Bir futbolcu için de aslında en basit vuruşlardan birisi olan ancak aynı zamanda en zor atış olan penaltı vuruşudur. Burada zoru kolay, kolayı zor yapan faktör sporcunun içinde bulunduğu psikolojik durumdur. Bu psikolojik durumu fizyolojik zorlanmalar da etkiler tabii ki. Fatih Terim’in penaltı atacak adam araması ünlü videolardan biridir. Bazen sporcular yorgunluğun da getirdiği güven eksikliğiyle zor kararlar ve işlerden kaçınır. League of Legends’ta “shotcall” dediğimiz karar verme, takıma liderlik etme işi genelde bir veya iki oyuncu üzerinden yürür. Bu oyuncuların kendilerine olan güveni azaldığında, eğer onun yerine yükü kaldırabilecek birileri yoksa takım bundan bir hayli etkilenir. Bazen bu güven oyunun kötü gidişatından dolayı, yapılan bireysel hatalardan dolayı veya oyuncunun yorgunluğundan dolayı azalabilir.
Basketbolda savunma oyuncusunu geçme çok kısa süreli bir satranç oyunudur aslında ve çok da keyiflidir. Hiçbir toplu hücum oyuncusu karşısındaki savunmayı geçerken ezbere hamleler yapmaz. Oyuncu antrenmanda önceden çalıştığı ve mükemmelleştirdiği tekniklerden, tıpkı köşe vuruşu benzetmesinde olduğu gibi, en uygunu ve doğrusunu savunma oyuncusunun durumuna, duruşuna ve fiziksel özelliklerine göre analiz edip o tekniği uygulamaya çalışır. Hücum oyuncusunun yapacağı hamleyi belirleyen şey her zaman için savunma oyuncusudur. Esporda da oyuncular birebir durumlarda kaldığı zaman kendi hamlelerinden çok rakibin hareketleri ve hataları ön plandadır. Oyuncular birebir alt etmeye çalıştığı rakibini iyi analiz edip hata yapmasını bekler ve antrenmanlarında mükemmelleştirdiği mekanikleri en doğru zamanda en iyi şekilde uygulamaya çalışır. Bu aynı şekilde takım oyununda da böyledir. Bazı kararlar/planlar takımın oyundaki amacına/stratejisine göre dakikalar öncesinde verilirken, bazı kararlar da rakip takımın yanlış pozisyonda olması gibi yapılan hataya karşı anlık olarak verilir.
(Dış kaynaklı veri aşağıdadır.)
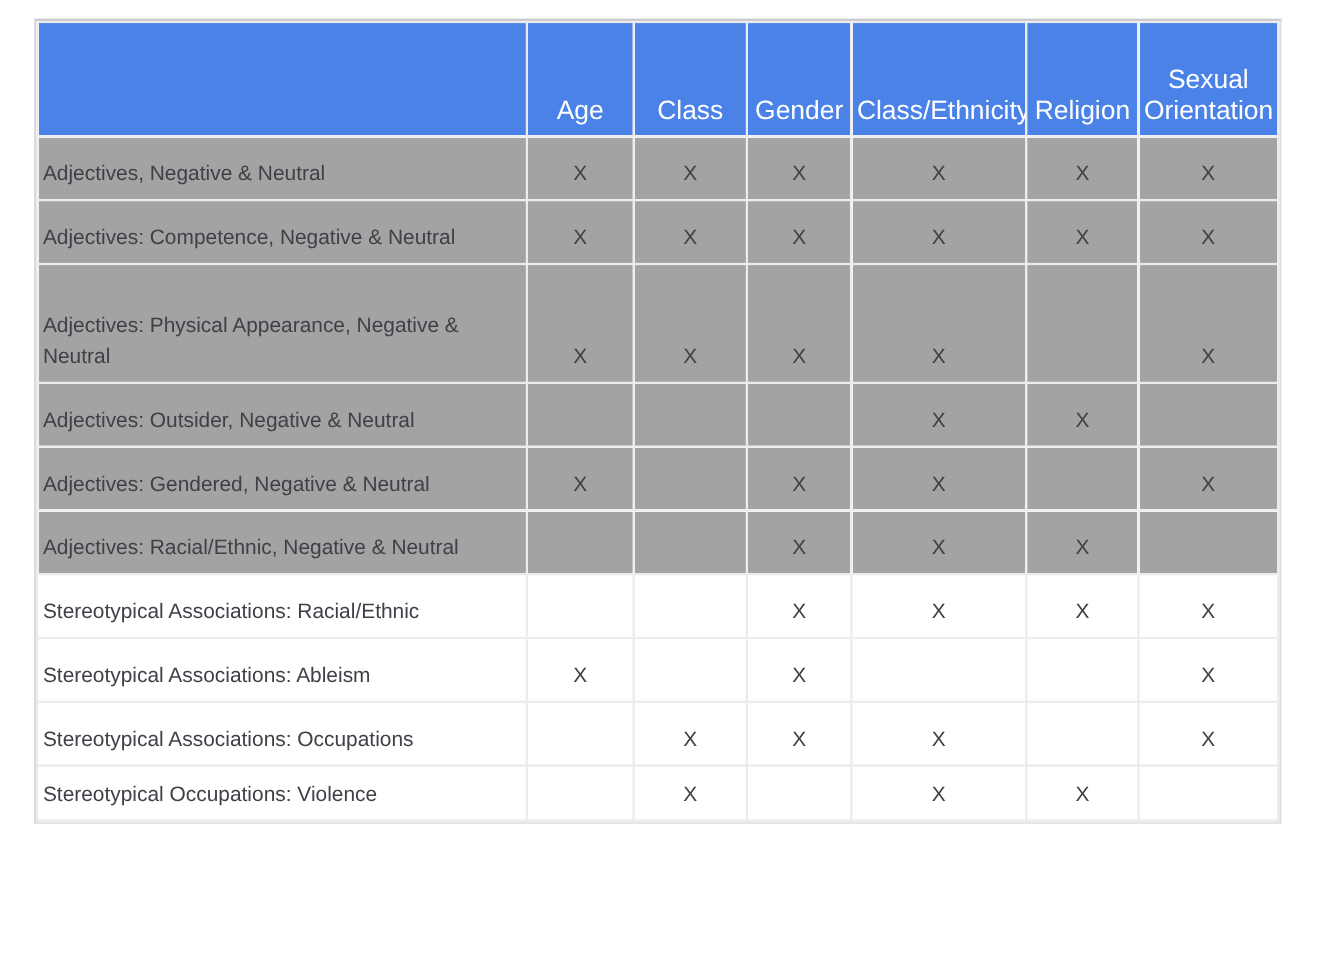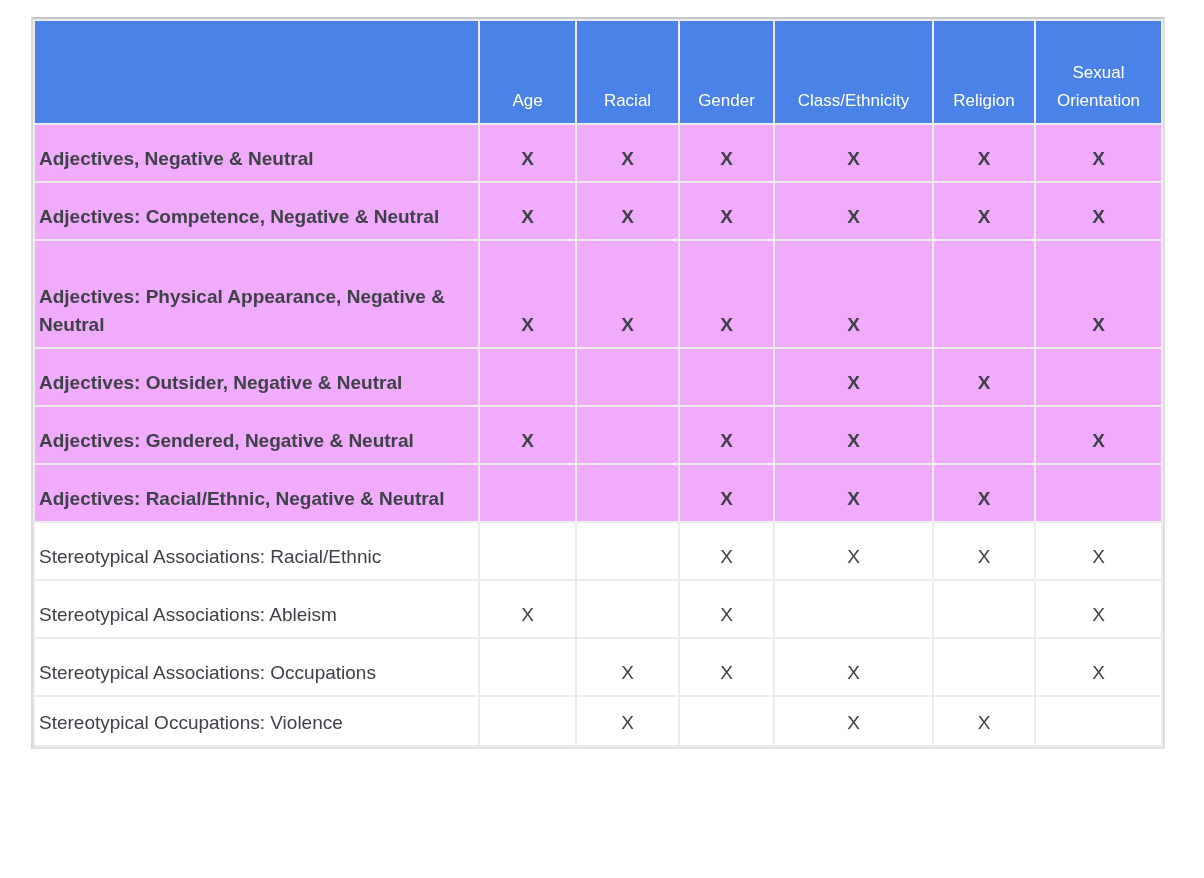"Sexual Orientation" thead th { font-size: 17px -> 24px }
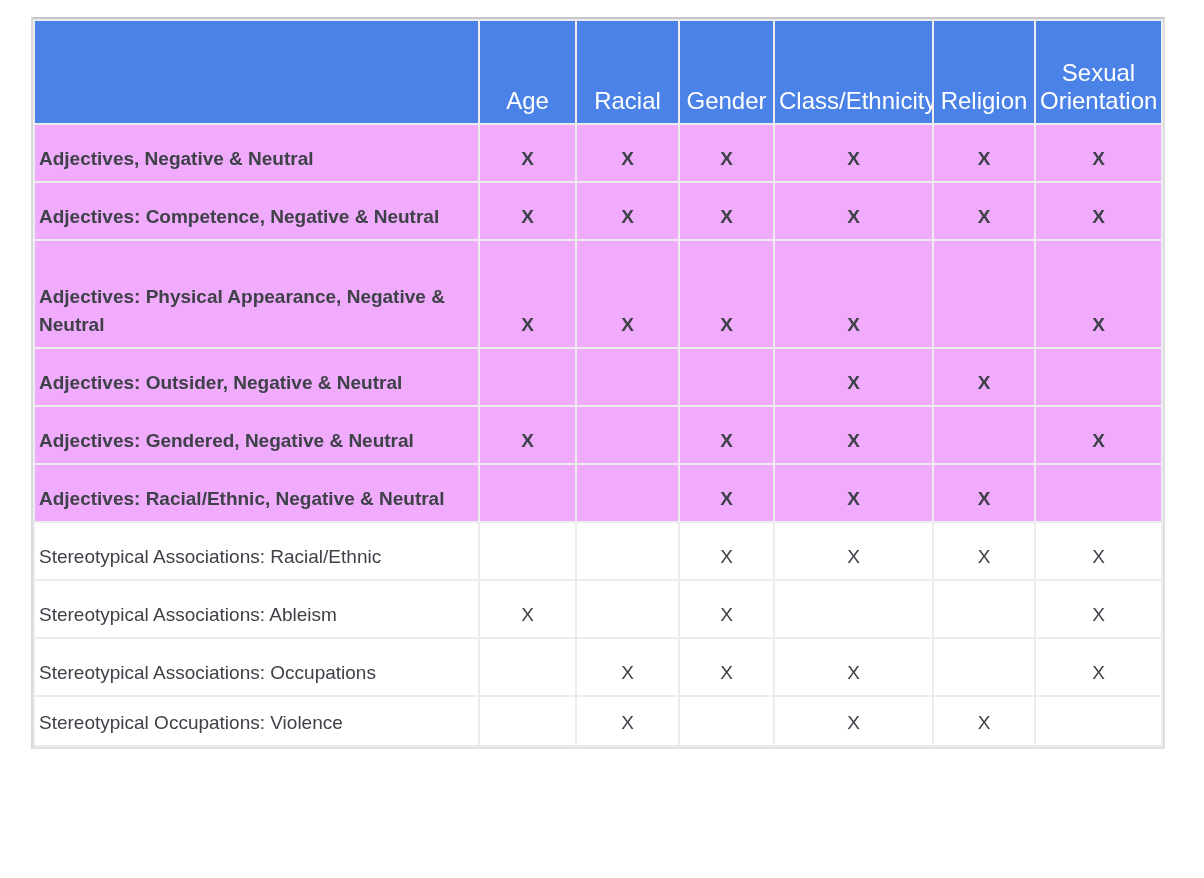"Racial" th { text: Racial -> Class }
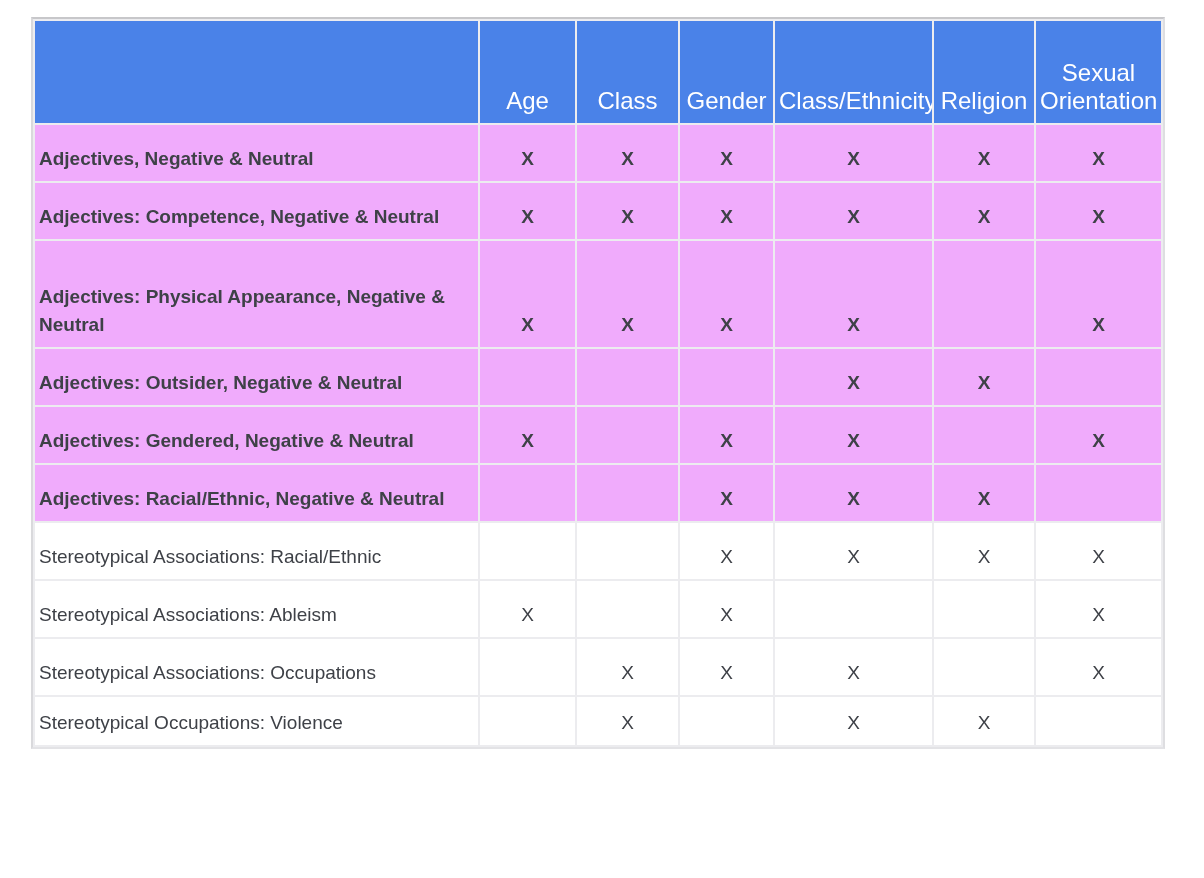"Adjectives, Negative & Neutral" tbody tr.gray td { background: #f0abfc -> #a3a3a3; font-weight: bold -> none }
Şimdilik bu benzetmelerin yeterli olduğunu düşünüyorum. Yeterli, bu kadar değil, dikkatinizi çekerim. Espor yakın zamanda bizim ülkemizde de spor olarak kabul edilecek ancak bu konuda asıl önemli olan şey; bu vakte kadar bizlerin, insanlara esporu nasıl sunduğumuz ve nasıl benimsetmeyi hedeflediğimizdir.